About: Stepping Hill Hospital

What I liked

I found my husband's stay in hospital to be a very distressing and depressing experience so not much to say about what I liked.

I am unable to recommend a hospital where the staff believe that it is not in a patient’s best interests to be given artificial nutrition because they have a Progressive Neurological Condition. There will be cases where it is not in a patient’s best interests to be given artificial nutrition but not all therefore each case needs to be looked on an individual basis.

Although most members of staff showed me respect they did not at any time appear to appreciate my distress or share any of my unease at my husband’s treatment (or lack of it)

Most showed a complete lack of understanding of my justifiable anxiety.

My questions and concerns were seen as unnecessary and at times I was made to feel like an interfering busybody.

I believe that it is only thanks to my personal interventions regarding my husband's treatment that he was eventually able to come home on Thursday 16th September.

He actually arrived home at 11.45 in the evening following a thirteen hour wait for an ambulance.

I was told that this unacceptable delay was not the fault of Stepping Hill Hospital but the fault of the Ambulance Service.

It would seem such a delay is considered normal by both Stepping Hill Hospital and the Ambulance Service.

I was told some in-patients have waited three days for an ambulance.

Background to hospital stay

My husband was diagnosed with Multiple Sclerosis in 1994.

He has been virtually quadriplegic for the last thirteen years.

He needs help with all aspects of living including feeding, personal care and toileting.

He was admitted to Stepping Hill Hospital on Thursday 2nd September with aspiration pneumonia.

He was admitted from a Nursing Home where he had gone for respite while I had a break.

He is normally cared for at home by me with the help of paid carers.

What could be improved

He could have been offered a temporary naso gastric feeding tube.

Hospital Experience

While being fed lunch on Tuesday 7th September my husband experienced swallowing difficulties.

From what I can gather this amounted to a few coughs and some spluttering while eating his lunch.

This has been normal for him for the last ten years but not considered normal in hospital.

The hospital thought it more normal to make him "nil by mouth" for days on end as "a precaution"

He therefore had no nutrition or any of his regular medications for six days.

Unsurprisingly he reacted very badly to having his all medication withdrawn so abruptly.

Forty eight hours after being made by "nil by mouth" he had a major tonic–clonic seizures seizure that lasted in excess of 35 minutes which is an incredibly long time for a seizure.

He required a huge amount of medical intervention to bring him out of the seizure.

He then continued to have frequent myoclonic seizures for the next four days as his regular medications were still not resumed as they could not be given intravenously.

No alternative medication was prescribed for him apart from Sodium Valproate.

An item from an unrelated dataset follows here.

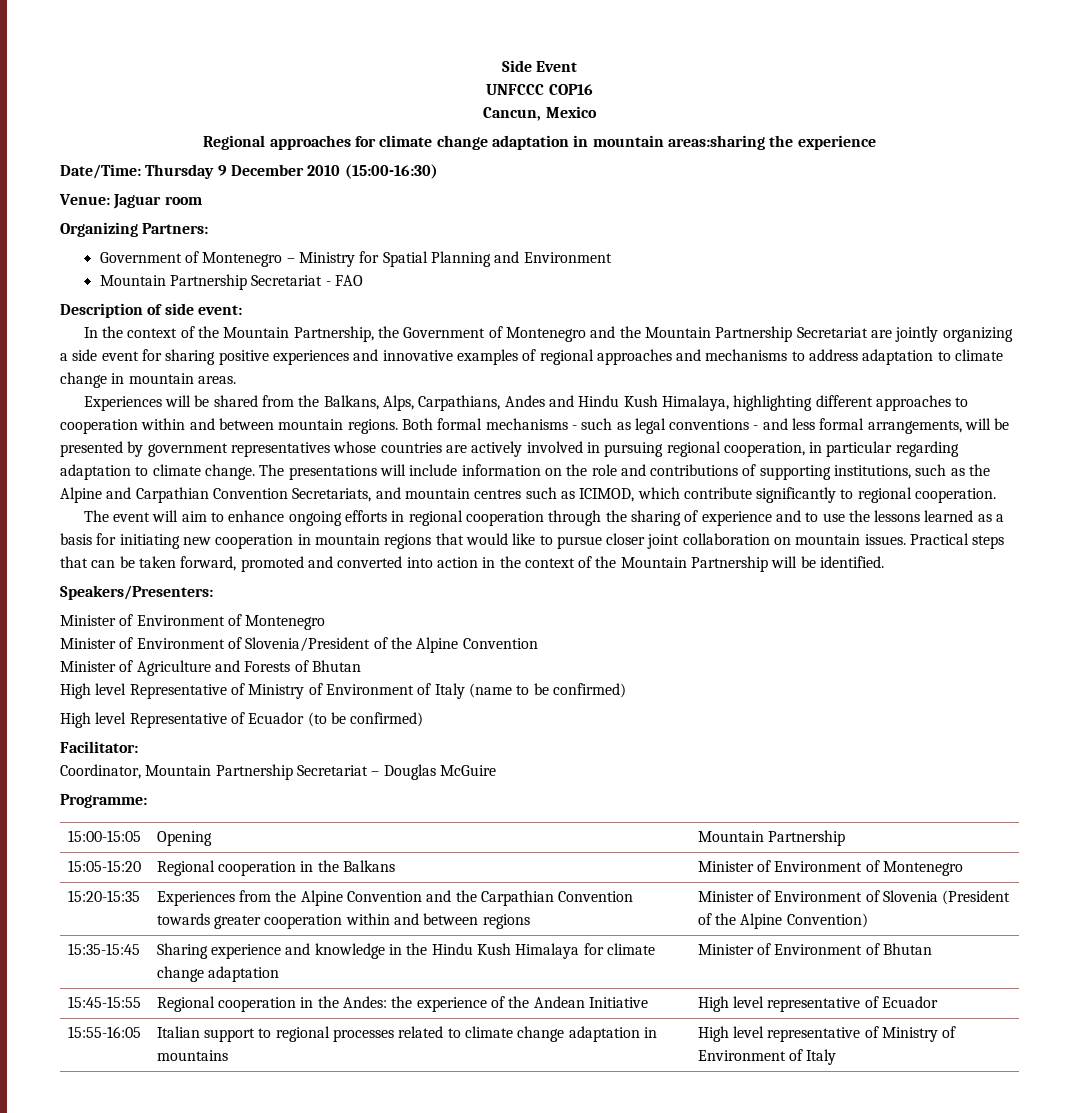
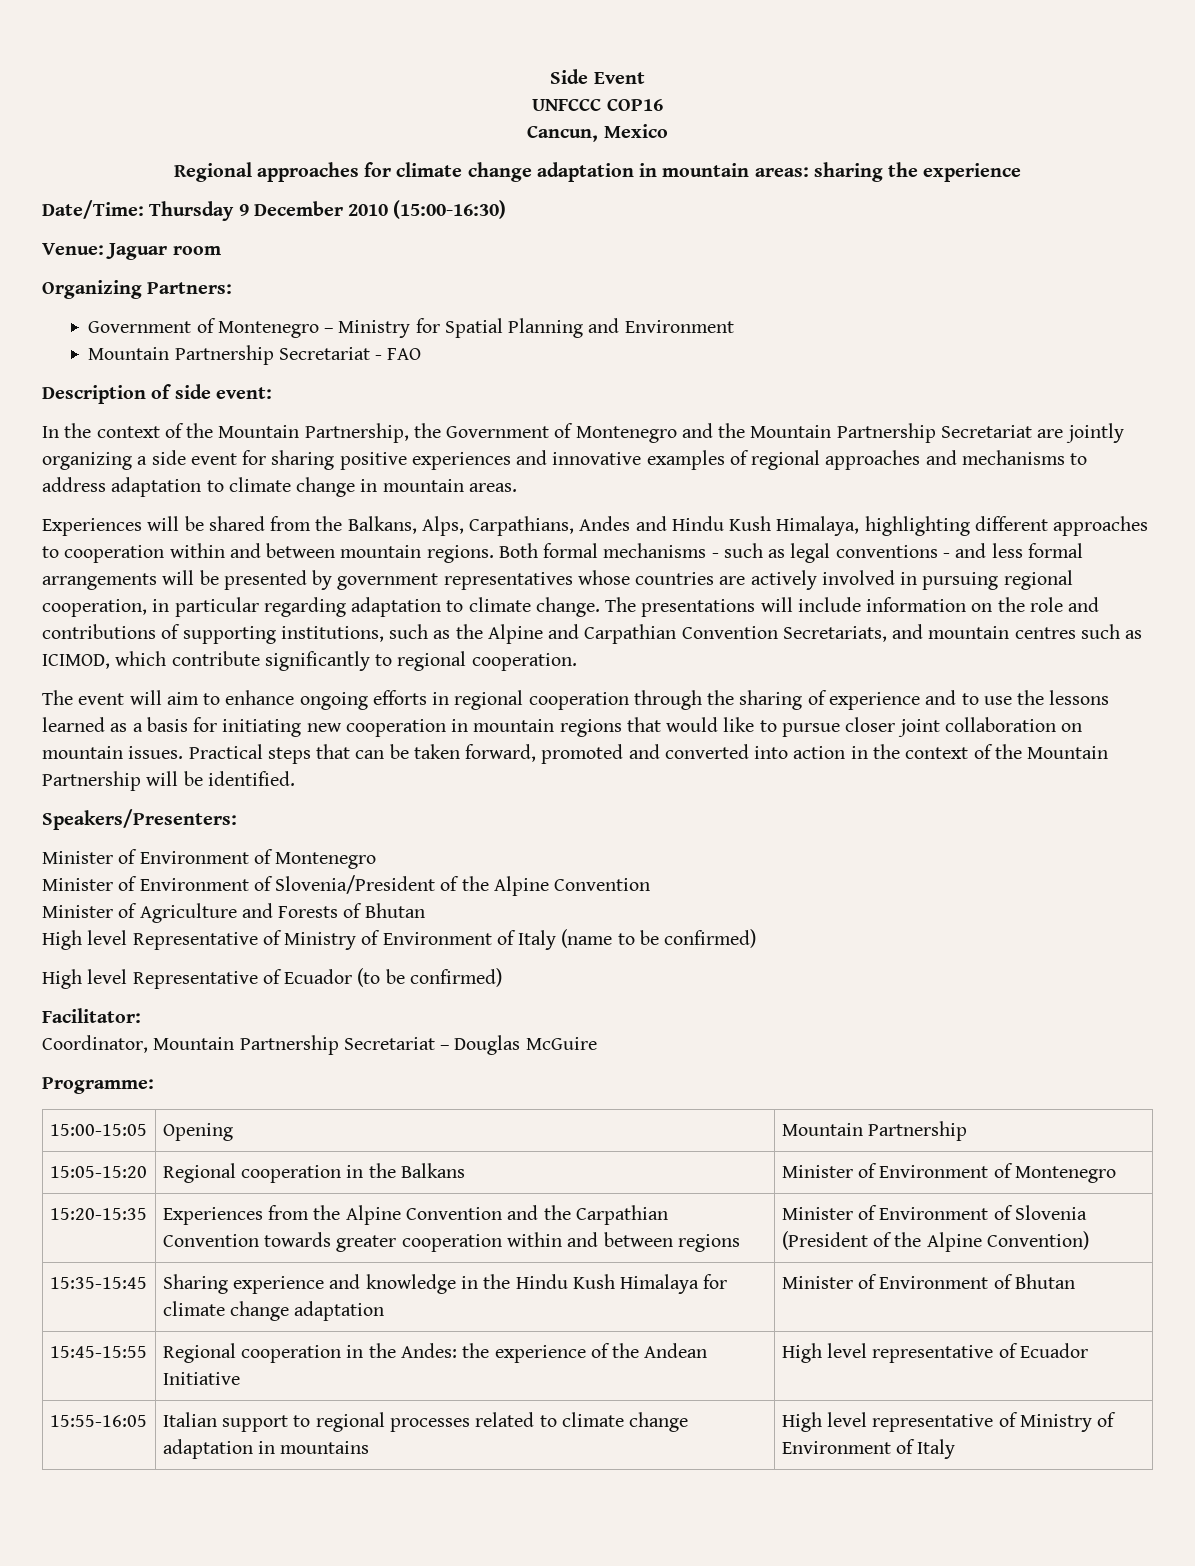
- Regional approaches for climate change adaptation in mountain areas:sharing the experience
+ Regional approaches for climate change adaptation in mountain areas: sharing the experience
- Both formal mechanisms - such as legal conventions - and less formal arrangements, will be presented by government representatives whose countries are actively involved in pursuing regional cooperation, in particular regarding adaptation to climate change.
+ Both formal mechanisms - such as legal conventions - and less formal arrangements will be presented by government representatives whose countries are actively involved in pursuing regional cooperation, in particular regarding adaptation to climate change.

To make matters worse I was told by my husband's consultant following his seizure that my husband would not be offered any form of Artificial Nutrition or Dehydration (naso gastric or PEG) as he has a Progressive Neurological Condition and it was not in his best interests!

Better to let him to die from lack of nutrition than provide Artificial Nutrition or Dehydration either naso gastric or Percutaneous Endoscopic Gastrostomy. Apparently he was implementing new guidelines issued in January of this year by the Royal College of Physicians.

Anything else?

Other issues / complaints / observations / recommendations

Too much case note writing but not sufficient case note reading

Lack of regular and appropriate bowel care

Lack of concern as to whether my husband has had his bowels opened in the last week.

Fluid chart not made available to me.

Delay in moving from acute ward to regular ward

Poor and inappropriate manual handling

Delay in SALT assessment

Delay in Physiotherapy assessment

Lack of mobilisation of limbs

Delay in pressure relieving mattress being provided

Delay in electric profiling bed being provided

Delay in cot sides being provided

Lack of regular daily personal care eg shaving, teeth cleaning,

Poor attitude of certain staff to my concerns about their manual handling

Inconsistent levels of care due to frequent staff changes

Poor communication between staff

Too many staff saying “Sorry, I’ve only just met your husband today - I’m not familiar with his notes”

Recommendation that staff be informed that there is more than one type of Cavilon Cream and they have different applications.

Footnote

I have since bought a copy of the Royal College of Physicians guidelines as they have huge implicatons for a lot of people including my husband.

I was fascinated to read the following: -

"No authority lends the slightest countenance to the suggestion that the duty on the doctors to take reasonable steps to keep the patient alive in such circumstances may not persist. Indeed, it seems to us that for a doctor deliberately to interrupt life-prolonging treatment in the face of a competent patient’s expressed wish to be kept alive, with the intention of thereby terminating the patient’s life, would leave the doctor with no answer to a charge of murder."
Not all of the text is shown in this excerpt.